Lorsqu'il s'agit d'un bal privé, les hôtes de la soirée doivent s'assurer qu'aucune jeune fille ne « fasse tapisserie ». Ils doivent veiller à ce que toutes celles qui n'ont pas encore dansé soient invitées à le faire. Généralement, on s'attend à ce que tous les hommes invités au bal se prêtent à la danse. Il s'agit de l'une des politesses élémentaires qu'ils se doivent de rendre à leurs hôtes.

Grandioses, rassemblant une armée d'élégants et de jolies femmes au milieu de décors lumineux et colorés, les bals frappent l'imaginaire. Au 19e et au début du 20e siècle, ils constituent un divertissement des plus populaires. Somme toute, bien que la danse comporte un grand nombre de restrictions, ce divertissement donne une occasion unique à de parfaits inconnus de se toucher, en se tenant par la taille et par la main. Pour ceux qui y participent, les bals permettent bien sûr de s'amuser, mais ils peuvent aussi être l'occasion de trouver une épouse ou un époux, de tisser des liens et d'affirmer son appartenance à une classe sociale.

RÉFÉRENCES

Giraudet, Eugène. « La danse, la tenue, le maintien, l'hygiène & l'éducation, seul guide complet approuvé par l'Académie, Paris, [1885?] -1900, vol.1 », [en ligne].
[http://memory.loc.gov/cgi-bin/query/r?ammem/musdi:@field(DOCID+@lit(musdi247))] (page consultée le 16 octobre 2006).

Sherwood, Mrs. John. « Manners and Social Usages », New York, Harper & Brothers, 1887, [en ligne]. [http://memory.loc.gov/cgi-bin/query/r?ammem/musdi:@field(DOCID+@lit(musdi237)) ](page consultée le 16 octobre 2006).
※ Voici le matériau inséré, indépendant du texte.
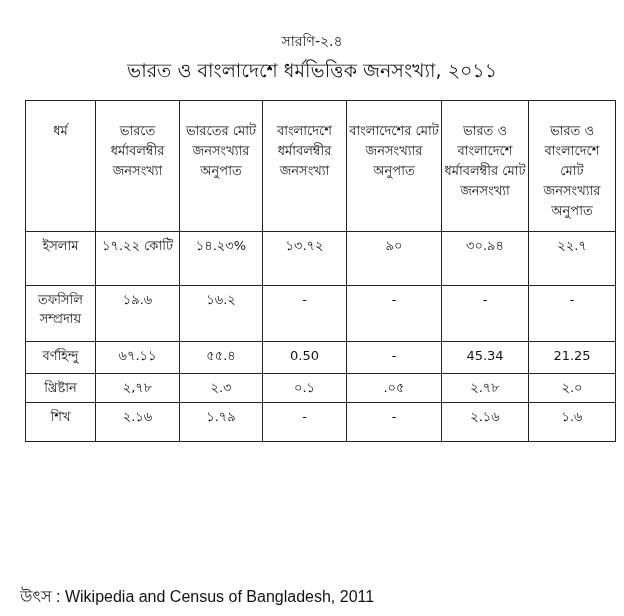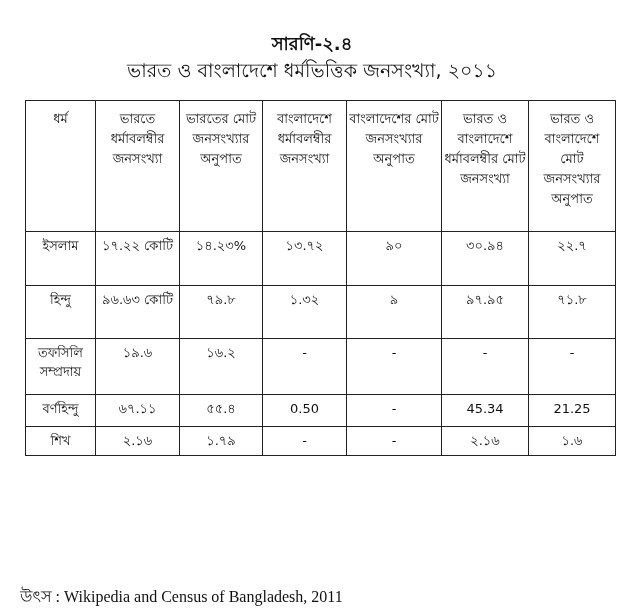--- a/index.html
+++ b/index.html
@@ -1,26 +1,26 @@
 <!DOCTYPE html>
 <html><head>
 <meta charset="utf-8">
 <style>
   html, body { margin:0; padding:0; background:#ffffff; }
   body { width:624px; height:616px; position:relative; overflow:hidden;
          font-family: "DejaVu Sans", "Liberation Sans", sans-serif; color:#111; }
-  .title1 { position:absolute; left:0; width:624px; top:30px; text-align:center; font-size:18px; font-weight:bold; }
+  .title1 { position:absolute; left:0; width:624px; top:30px; text-align:center; font-size:14px; font-weight:normal; }
   .title2 { position:absolute; left:0; width:624px; top:56px; text-align:center; font-size:19px; font-weight:normal; }
   table { position:absolute; left:25px; top:100px; border-collapse:collapse; table-layout:fixed; width:590px; }
   td, th { border:1.5px solid #222; text-align:center; vertical-align:top; font-size:13px; line-height:19px; padding:4px 2px 0 2px; font-weight:normal; overflow:hidden; }
-  th { font-size:13px; line-height:20px; padding-top:8px; }
+  th { font-size:13px; line-height:20px; padding-top:20px; }
   tr.hdr { height:131px; }
   tr.r0 { height:54px;margin-top:31px; } tr.r1 { height:53px; } tr.r2 { height:56px; } tr.r3 { height:55px; }
-  tr.r4 { height:32px; } tr.r5 { height:29px; } tr.r6 { height:29px; } tr.r7 { height:30px; }
-  .source { position:absolute; left:20px; top:584px; font-family:Liberation Serif, serif; font-size:16px; }
+  tr.r4 { height:32px; } tr.r5 { height:29px; } tr.r6 { height:39px; } tr.r7 { height:30px; }
+  .source { position:absolute; left:20px; top:584px; font-family:Liberation Sans, sans-serif; font-size:16px; }
 </style>
 </head>
 <body>
 
 <div class="title1">সারণি-২.৪</div>
 <div class="title2">ভারত ও বাংলাদেশে ধর্মভিত্তিক জনসংখ্যা, ২০১১</div>
 
 <table>
   <colgroup>
     <col style="width:70px">
@@ -43,47 +43,47 @@
   </tr>
   <tr class="r0">
     <td>ইসলাম</td>
     <td>১৭.২২ কোটি</td>
     <td>১৪.২৩%</td>
     <td>১৩.৭২</td>
     <td>৯০</td>
     <td>৩০.৯৪</td>
     <td>২২.৭</td>
   </tr>
-  <tr class="r1">
-    <td>হিন্দু</td>
-    <td>৯৬.৬৩ কোটি</td>
-    <td>৭৯.৮</td>
-    <td>১.৩২</td>
-    <td>৯</td>
-    <td>৯৭.৯৫</td>
-    <td>৭১.৮</td>
-  </tr>
   <tr class="r2">
     <td>তফসিলি সম্প্রদায়</td>
     <td>১৯.৬</td>
     <td>১৬.২</td>
     <td>-</td>
     <td>-</td>
     <td>-</td>
     <td>-</td>
   </tr>
   <tr class="r4">
     <td>বর্ণহিন্দু</td>
     <td>৬৭.১১</td>
     <td>৫৫.৪</td>
     <td>0.50</td>
     <td>-</td>
     <td>45.34</td>
     <td>21.25</td>
   </tr>
+  <tr class="r5">
+    <td>খ্রিষ্টান</td>
+    <td>২,৭৮</td>
+    <td>২.৩</td>
+    <td>০.১</td>
+    <td>.০৫</td>
+    <td>২.৭৮</td>
+    <td>২.০</td>
+  </tr>
   <tr class="r6">
     <td>শিখ</td>
     <td>২.১৬</td>
     <td>১.৭৯</td>
     <td>-</td>
     <td>-</td>
     <td>২.১৬</td>
     <td>১.৬</td>
   </tr>
 </tbody>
« The Ball-Room Guide », Londres, F. Warne & Co., 1866, [en ligne].
[http://memory.loc.gov/cgi-bin/query/r?ammem/musdi:@field(DOCID+@lit(M2165))] (page consultée le 16 octobre).

Joannis-Deberne, Henri. Danser en société : bals et danses d'hier et d'aujourd'hui, Paris, C. Bonneton, 1999.

Cooper, Cynthia. Magnificent Entertainments. Fancy Dress Balls of Canada's Governors General 1876-1898, Ottawa, Goose Lane Editions, Canadian Museum of Civilization, 1997.